Christian Worship and the Lord's Prayer

Because the Didache is a text to which new pieces were added over time, it gives us a fascinating insight into the evolution of the worship of Jesus' first followers.

The eucharistic prayers in the Didache are rather odd-looking to contemporary eyes because they don't contain the elements present in Christian worship today.

One thing that is immediately striking is the presence of a full meal as part of the 'service'. This suggests that the early Christians gathered to eat together, to recall Jesus' teaching, and to begin to live out the values of the Kingdom of God in advance of the End. Jews of the period looked forward to a great banquet with God (cf. Isaiah 25.6-9 and Luke 14.15).
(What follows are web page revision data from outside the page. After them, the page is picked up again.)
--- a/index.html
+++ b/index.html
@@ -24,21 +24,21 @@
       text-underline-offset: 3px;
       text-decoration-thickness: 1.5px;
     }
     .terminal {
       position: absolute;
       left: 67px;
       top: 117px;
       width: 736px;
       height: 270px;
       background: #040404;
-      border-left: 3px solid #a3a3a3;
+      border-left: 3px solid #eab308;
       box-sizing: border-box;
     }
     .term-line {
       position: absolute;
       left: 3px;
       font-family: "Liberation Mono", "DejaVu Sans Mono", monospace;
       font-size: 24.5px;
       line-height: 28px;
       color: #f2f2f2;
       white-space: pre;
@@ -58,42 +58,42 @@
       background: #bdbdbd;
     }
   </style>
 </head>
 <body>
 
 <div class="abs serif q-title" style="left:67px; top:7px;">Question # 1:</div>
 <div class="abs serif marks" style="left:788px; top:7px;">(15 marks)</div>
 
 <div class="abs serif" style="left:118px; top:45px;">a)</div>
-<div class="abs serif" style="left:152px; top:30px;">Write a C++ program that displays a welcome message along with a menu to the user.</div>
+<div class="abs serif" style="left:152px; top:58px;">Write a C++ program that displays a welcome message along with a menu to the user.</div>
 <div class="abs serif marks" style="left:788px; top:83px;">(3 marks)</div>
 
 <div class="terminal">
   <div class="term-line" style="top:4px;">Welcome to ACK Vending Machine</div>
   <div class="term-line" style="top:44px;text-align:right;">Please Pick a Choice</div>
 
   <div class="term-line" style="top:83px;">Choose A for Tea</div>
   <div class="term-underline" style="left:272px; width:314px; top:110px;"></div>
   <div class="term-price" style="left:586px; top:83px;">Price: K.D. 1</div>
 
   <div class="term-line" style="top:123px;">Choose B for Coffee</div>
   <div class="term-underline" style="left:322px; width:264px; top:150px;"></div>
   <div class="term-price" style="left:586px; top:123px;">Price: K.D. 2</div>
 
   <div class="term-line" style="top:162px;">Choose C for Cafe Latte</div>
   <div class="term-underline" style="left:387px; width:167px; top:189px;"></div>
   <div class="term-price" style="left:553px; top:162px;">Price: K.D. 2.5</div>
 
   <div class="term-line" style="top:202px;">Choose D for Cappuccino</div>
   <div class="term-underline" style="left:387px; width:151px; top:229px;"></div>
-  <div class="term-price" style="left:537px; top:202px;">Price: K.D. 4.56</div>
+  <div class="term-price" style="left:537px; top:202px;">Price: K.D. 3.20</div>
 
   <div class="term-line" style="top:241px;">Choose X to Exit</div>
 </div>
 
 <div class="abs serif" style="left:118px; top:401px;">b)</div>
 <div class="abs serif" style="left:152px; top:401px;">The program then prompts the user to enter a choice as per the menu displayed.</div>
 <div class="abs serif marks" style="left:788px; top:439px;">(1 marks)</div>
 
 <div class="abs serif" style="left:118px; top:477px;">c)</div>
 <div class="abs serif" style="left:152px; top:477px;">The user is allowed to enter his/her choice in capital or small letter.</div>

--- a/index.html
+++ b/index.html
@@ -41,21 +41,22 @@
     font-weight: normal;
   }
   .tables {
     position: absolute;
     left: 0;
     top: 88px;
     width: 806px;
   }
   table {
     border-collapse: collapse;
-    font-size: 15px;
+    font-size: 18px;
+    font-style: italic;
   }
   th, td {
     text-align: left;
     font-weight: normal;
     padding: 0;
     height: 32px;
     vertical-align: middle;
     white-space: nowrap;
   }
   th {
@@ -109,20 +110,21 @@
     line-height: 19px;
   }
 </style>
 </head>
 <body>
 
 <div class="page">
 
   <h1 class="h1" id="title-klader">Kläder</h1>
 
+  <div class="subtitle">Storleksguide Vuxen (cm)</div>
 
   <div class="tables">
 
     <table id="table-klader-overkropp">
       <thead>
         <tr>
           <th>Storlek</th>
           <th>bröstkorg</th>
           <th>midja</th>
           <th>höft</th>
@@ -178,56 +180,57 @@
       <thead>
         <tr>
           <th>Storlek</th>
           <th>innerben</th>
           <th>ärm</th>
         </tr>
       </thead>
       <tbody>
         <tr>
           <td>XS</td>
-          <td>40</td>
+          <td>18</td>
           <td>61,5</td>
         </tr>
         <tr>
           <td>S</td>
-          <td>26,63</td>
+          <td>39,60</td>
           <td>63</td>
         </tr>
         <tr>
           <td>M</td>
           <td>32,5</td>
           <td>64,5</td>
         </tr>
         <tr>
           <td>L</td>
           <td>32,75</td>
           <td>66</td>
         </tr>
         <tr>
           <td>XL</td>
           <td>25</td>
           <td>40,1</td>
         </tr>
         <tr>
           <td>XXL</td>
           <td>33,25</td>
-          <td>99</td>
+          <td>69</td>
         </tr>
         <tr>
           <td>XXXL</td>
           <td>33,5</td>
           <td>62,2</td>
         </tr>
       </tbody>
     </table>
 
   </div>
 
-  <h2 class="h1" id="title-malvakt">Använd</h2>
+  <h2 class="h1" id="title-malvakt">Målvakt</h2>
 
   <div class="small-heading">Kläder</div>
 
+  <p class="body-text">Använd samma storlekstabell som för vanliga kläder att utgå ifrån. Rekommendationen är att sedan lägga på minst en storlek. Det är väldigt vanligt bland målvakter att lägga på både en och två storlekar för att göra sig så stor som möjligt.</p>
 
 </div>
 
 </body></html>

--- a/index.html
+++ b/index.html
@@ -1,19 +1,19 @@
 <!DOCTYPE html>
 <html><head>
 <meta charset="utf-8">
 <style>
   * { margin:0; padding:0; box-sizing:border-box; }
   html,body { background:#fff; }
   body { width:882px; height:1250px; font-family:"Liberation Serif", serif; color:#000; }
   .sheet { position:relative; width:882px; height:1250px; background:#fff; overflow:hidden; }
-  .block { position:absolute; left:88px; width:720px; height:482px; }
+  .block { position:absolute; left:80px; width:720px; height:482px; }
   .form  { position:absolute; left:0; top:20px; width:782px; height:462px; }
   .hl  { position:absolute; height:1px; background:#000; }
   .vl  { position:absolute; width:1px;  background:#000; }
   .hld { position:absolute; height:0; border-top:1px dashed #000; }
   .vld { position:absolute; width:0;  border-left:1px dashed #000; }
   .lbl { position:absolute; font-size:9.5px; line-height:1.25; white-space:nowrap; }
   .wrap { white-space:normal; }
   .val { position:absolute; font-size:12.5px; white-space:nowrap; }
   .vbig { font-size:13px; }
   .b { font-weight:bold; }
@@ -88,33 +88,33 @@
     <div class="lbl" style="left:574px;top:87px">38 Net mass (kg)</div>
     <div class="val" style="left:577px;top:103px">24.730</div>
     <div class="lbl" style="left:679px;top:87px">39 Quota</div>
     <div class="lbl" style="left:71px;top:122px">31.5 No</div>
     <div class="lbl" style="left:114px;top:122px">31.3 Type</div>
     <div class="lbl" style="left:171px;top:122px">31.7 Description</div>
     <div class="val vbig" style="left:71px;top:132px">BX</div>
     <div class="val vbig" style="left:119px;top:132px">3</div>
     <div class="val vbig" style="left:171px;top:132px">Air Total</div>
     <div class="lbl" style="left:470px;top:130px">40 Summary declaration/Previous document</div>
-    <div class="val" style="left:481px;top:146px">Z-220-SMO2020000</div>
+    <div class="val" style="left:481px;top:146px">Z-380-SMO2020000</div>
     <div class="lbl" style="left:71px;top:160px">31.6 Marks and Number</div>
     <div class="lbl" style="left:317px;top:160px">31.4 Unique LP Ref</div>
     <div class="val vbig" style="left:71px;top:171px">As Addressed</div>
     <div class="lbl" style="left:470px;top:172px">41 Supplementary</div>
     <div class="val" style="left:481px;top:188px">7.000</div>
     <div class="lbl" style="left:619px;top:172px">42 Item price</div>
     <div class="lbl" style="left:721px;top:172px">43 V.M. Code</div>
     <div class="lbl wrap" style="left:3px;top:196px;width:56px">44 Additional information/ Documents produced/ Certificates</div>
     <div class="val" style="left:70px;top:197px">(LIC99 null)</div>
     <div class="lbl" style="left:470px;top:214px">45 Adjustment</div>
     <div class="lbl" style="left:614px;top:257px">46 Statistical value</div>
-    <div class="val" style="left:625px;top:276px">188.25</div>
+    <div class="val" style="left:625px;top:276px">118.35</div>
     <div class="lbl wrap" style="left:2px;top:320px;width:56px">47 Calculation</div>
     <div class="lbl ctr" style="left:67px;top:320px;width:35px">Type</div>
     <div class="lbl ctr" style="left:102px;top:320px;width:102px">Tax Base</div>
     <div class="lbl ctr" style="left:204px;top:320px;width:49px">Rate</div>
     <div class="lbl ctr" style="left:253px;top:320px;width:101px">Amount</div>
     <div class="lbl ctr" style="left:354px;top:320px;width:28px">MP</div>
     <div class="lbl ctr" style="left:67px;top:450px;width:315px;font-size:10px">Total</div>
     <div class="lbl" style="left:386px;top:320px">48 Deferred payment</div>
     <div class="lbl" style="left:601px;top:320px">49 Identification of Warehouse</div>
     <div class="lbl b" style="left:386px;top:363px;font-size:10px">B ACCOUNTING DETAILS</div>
Jesus taught that his followers could begin to participate in that Banquet already - by sharing in the body and blood of the one who already eternally dwells in God's presence.

The distinctiveness of Jesus teaching about the bread of the future kingdom may have given rise to the development of the Lord's Prayer as we know it today. Some of the later insertions into the Didache reflect a stage in the development of the Jesus movement where it was no longer a sect within Judaism. Rather than seeking to incorporate Gentiles into a Jewish movement, there was a move towards making a clear and visible difference between Christians and Jews. This is achieved, for example, by publicly fasting on different days of the week (Did. 8.1) and by publicly reciting a different prayer (Did. 8.2). The prayer that is likely to have differentiated Jesus' followers from other Jews is his distinctive meal prayer - the prayer for the bread of the future Kingdom. This meal prayer may, therefore, have been taken and used as replacement for the thrice daily prayers recited by Pharisees of the period.